§ What to work on: Every line that contains the word "body" is to be copied from the listing.

§ Dataset excerpts:
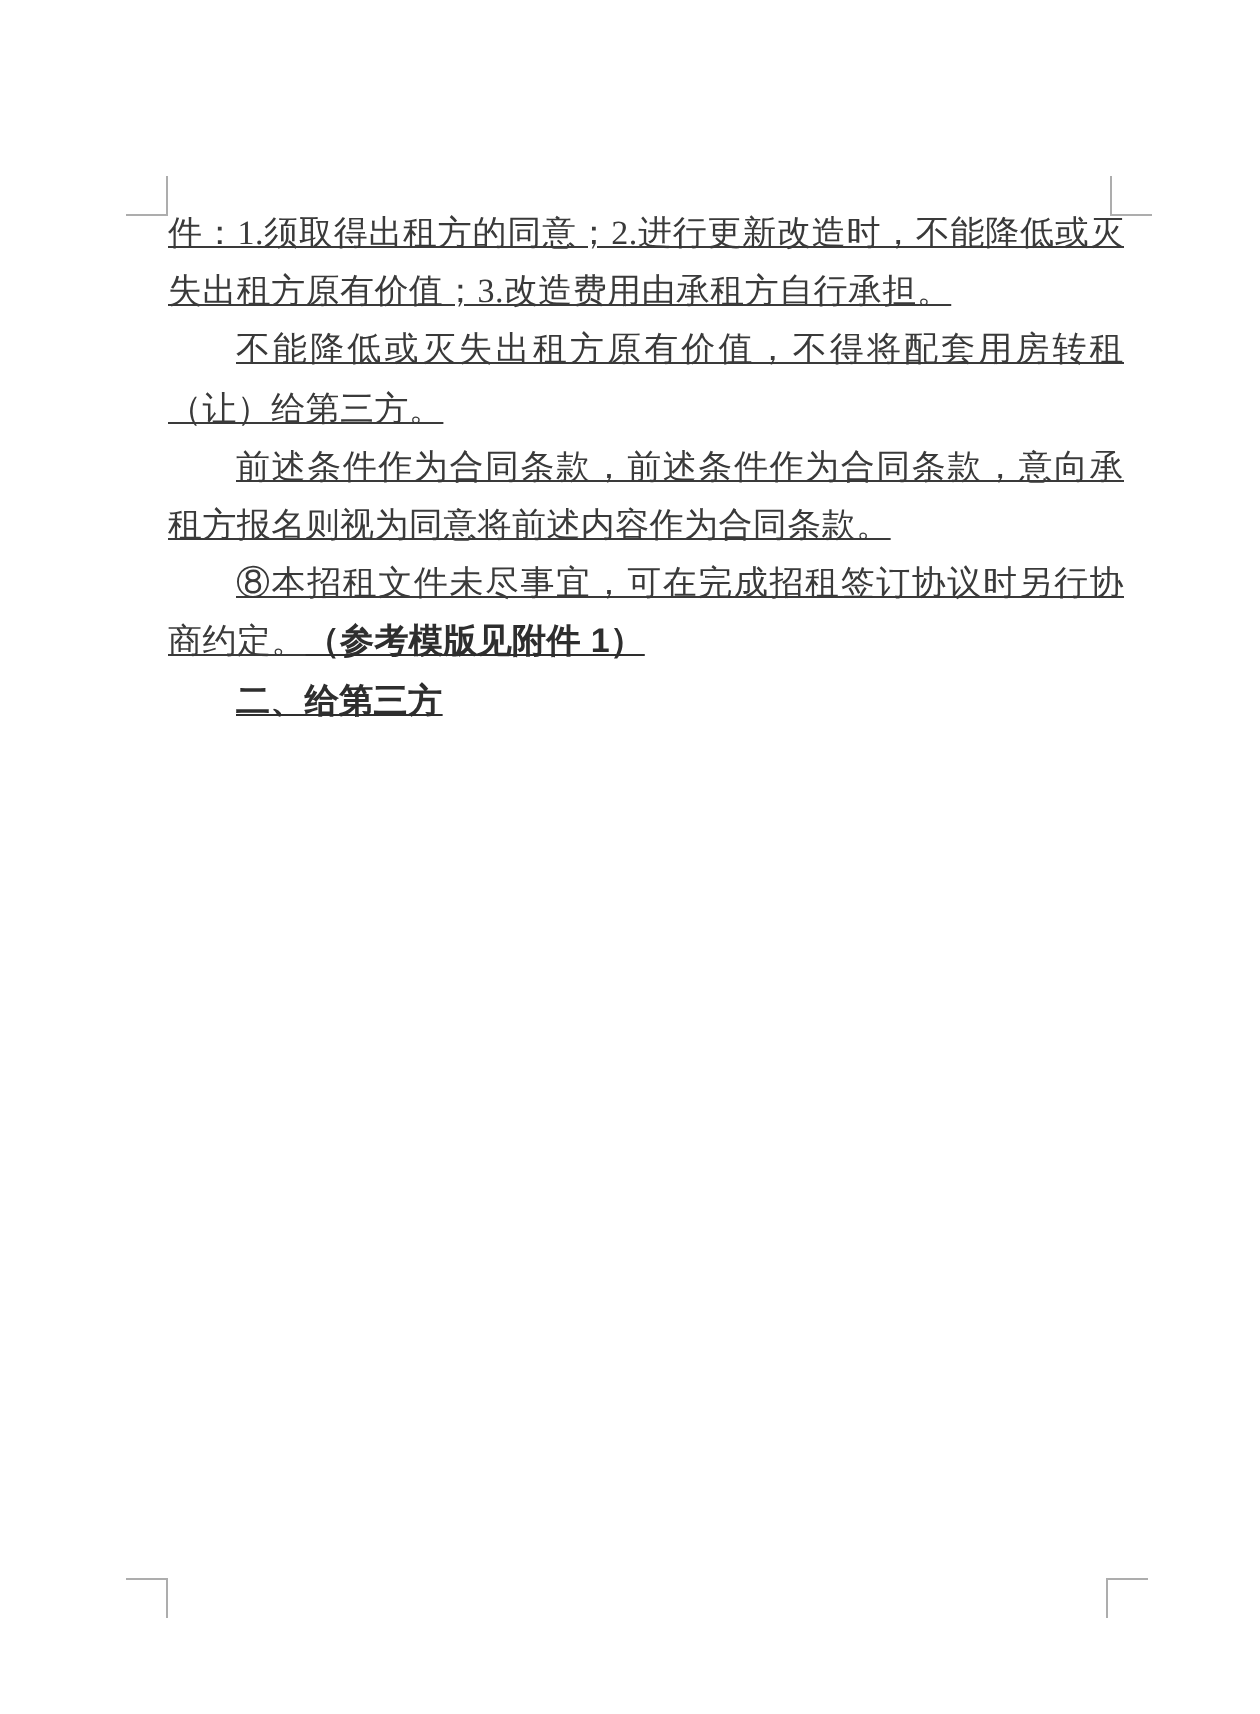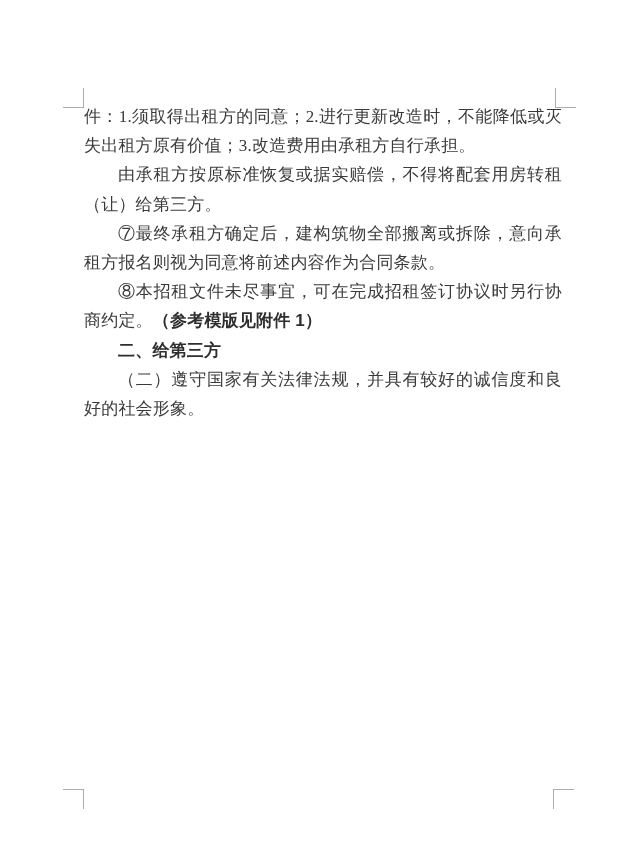--- a/index.html
+++ b/index.html
@@ -1,21 +1,21 @@
 <!DOCTYPE html>
 <html lang="zh" style="--page-bg: #ffffff; --text-color: #3a3a3a; --bold-color: #2e2e2e; --mark-color: #adadad;"><head>
 <meta charset="utf-8">
 <style>
   :root {
     --page-bg: #ffffff;
     --text-color: #3a3a3a;
     --bold-color: #2e2e2e;
     --mark-color: #adadad;
   }
-  * { margin: 0; padding: 0; box-sizing: border-box; }
+  * { margin: 0; padding: 0; box-sizing: border-box; text-decoration: underline; }
   html, body {
     width: 630px; height: 857px;
     background: var(--page-bg);
     overflow: hidden;
     font-family: "Liberation Serif", "DejaVu Serif", serif;
   }
   .page {
     position: relative;
     width: 630px; height: 857px;
     background: var(--page-bg);
@@ -64,25 +64,24 @@
 
   <div class="crop-mark tl"></div>
   <div class="crop-mark tr"></div>
   <div class="crop-mark bl"></div>
   <div class="crop-mark br"></div>
 
   <div class="text-body">
     <p>件：1.须取得出租方的同意；2.进行更新改造时，不能降低或灭失出租方原有价值；3.改造费用由承租方自行承担。</p>
 
 
-    <p class="indent">由承租方按原标准恢复或据实赔偿，不得将配套用房转租（让）给第三方。</p>
+    <p class="indent">不能降低或灭失出租方原有价值，不得将配套用房转租（让）给第三方。</p>
 
-    <p class="indent">⑦最终承租方确定后，建构筑物全部搬离或拆除，意向承租方报名则视为同意将前述内容作为合同条款。</p>
+    <p class="indent">前述条件作为合同条款，前述条件作为合同条款，意向承租方报名则视为同意将前述内容作为合同条款。</p>
 
     <p class="indent"><span>⑧本招租文件未尽事宜，可在完成招租签订协议时另行协商约定。</span><span class="bold-sans">（参考模版见附件 1）</span></p>
 
     <h2 class="heading">二、给第三方</h2>
 
 
-    <p class="indent">（二）遵守国家有关法律法规，并具有较好的诚信度和良好的社会形象。</p>
   </div>
 
 </div>
 
 </body></html>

§ Result:
   html, body {
   <div class="text-body">
 </body></html>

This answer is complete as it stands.